Archive for Thursday, June 28, 2001

New school tax formula will cost De Soto residents

June 28, 2001

It was widely reported the Kansas Legislature refused to pass a tax increase this year despite pressure from the governor and others who maintained added revenue was needed to fund K-12 education.

Home and business owners in the De Soto School District will find that widely-reported fact is not quite true.

By way of a bookkeeping change made, we suspect, for the financially strapped Shawnee Mission school district the Legislature gave the local districts an option to increase local taxes that they couldn't afford to pass up.

In the past, special education dollars school districts received from the state were not recorded in the district's general fund. Next year, they will be lumped together.

This departure from past bookkeeping practices is significant to districts like De Soto that have local option budgets of 25 percent of their general funds, the maximum the state allows. The local option budget allows school districts to levy extra mills if the district's general fund does not cover expenses. The larger the size of the general fund, the more local property tax dollars districts can raise through their local option budgets.

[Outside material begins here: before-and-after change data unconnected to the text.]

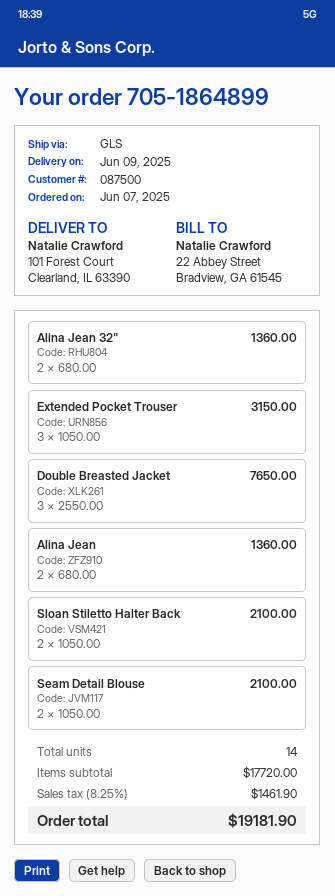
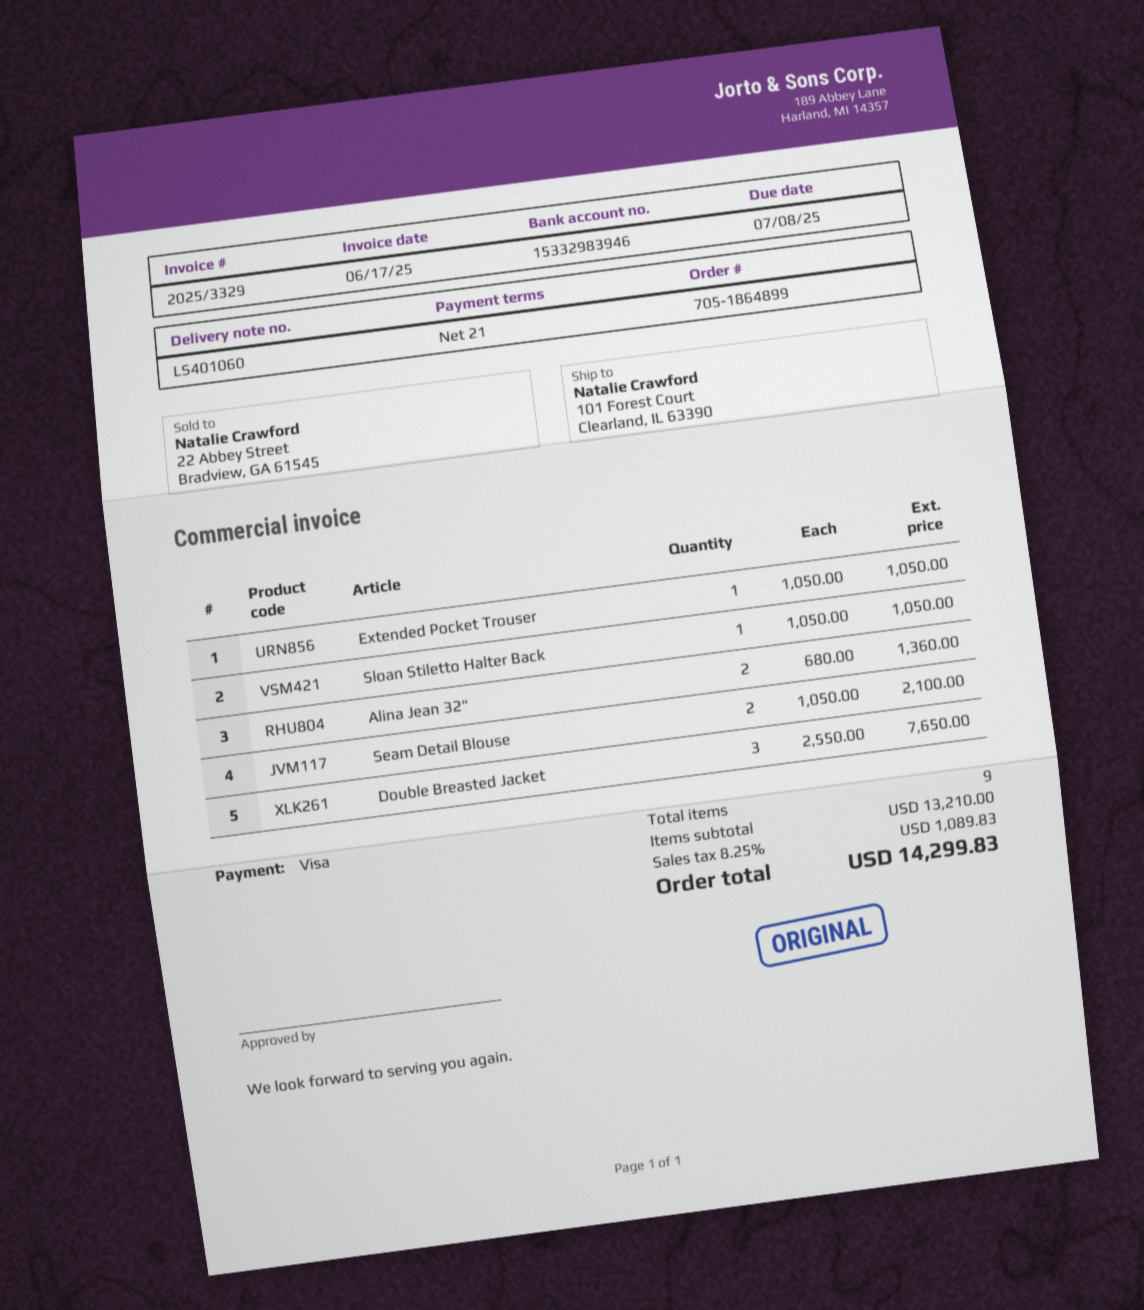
Extended Pocket Trouser: 3 x 1050.00 = 3150.00 -> 1 x 1050.00 = 1050.00
Alina Jean: 2 x 680.00 = 1360.00 -> none
Sloan Stiletto Halter Back: 2 x 1050.00 = 2100.00 -> 1 x 1050.00 = 1050.00
total quantity: 14 -> 9
subtotal: 17720.00 -> 13210.00
tax: 8.25% = 1461.90 -> 8.25% = 1089.83
total: 19181.90 -> 14299.83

The change added about $1.5 million to the district's general fund in 2001-2002. That will allow the district to raise about $375,000 in additional revenue from local property taxes.

When Deputy Superintendent Sharon Zoellner informed the school board of the bookkeeping change, she said the district didn't need the extra taxing authority. Still, she said, it would be fiscally irresponsible to refuse the increase. If the district's local option budget was anything less than the maximum, it would be ineligible for an extrodinary growth tax authority and other funding that is available only to districts with maximum local option budgets.

The state's complicated public education funding formula is often criticized for its one-size-fits-all mentality. It certainly appears as if there is room for flexibility with the latest maneuver. For instance, added state revenue sources could be made available to those districts with local option budgets of 90 percent of the general fund, or that had a history of taxing at the maximum under the old bookkeeping system.

That would spare district taxpayers a likely 1-mill tax increase in the 2001-2002 budget. That might seem insignificant. But within a district with a property tax levy hovering near 70 mills, any relief would be welcome.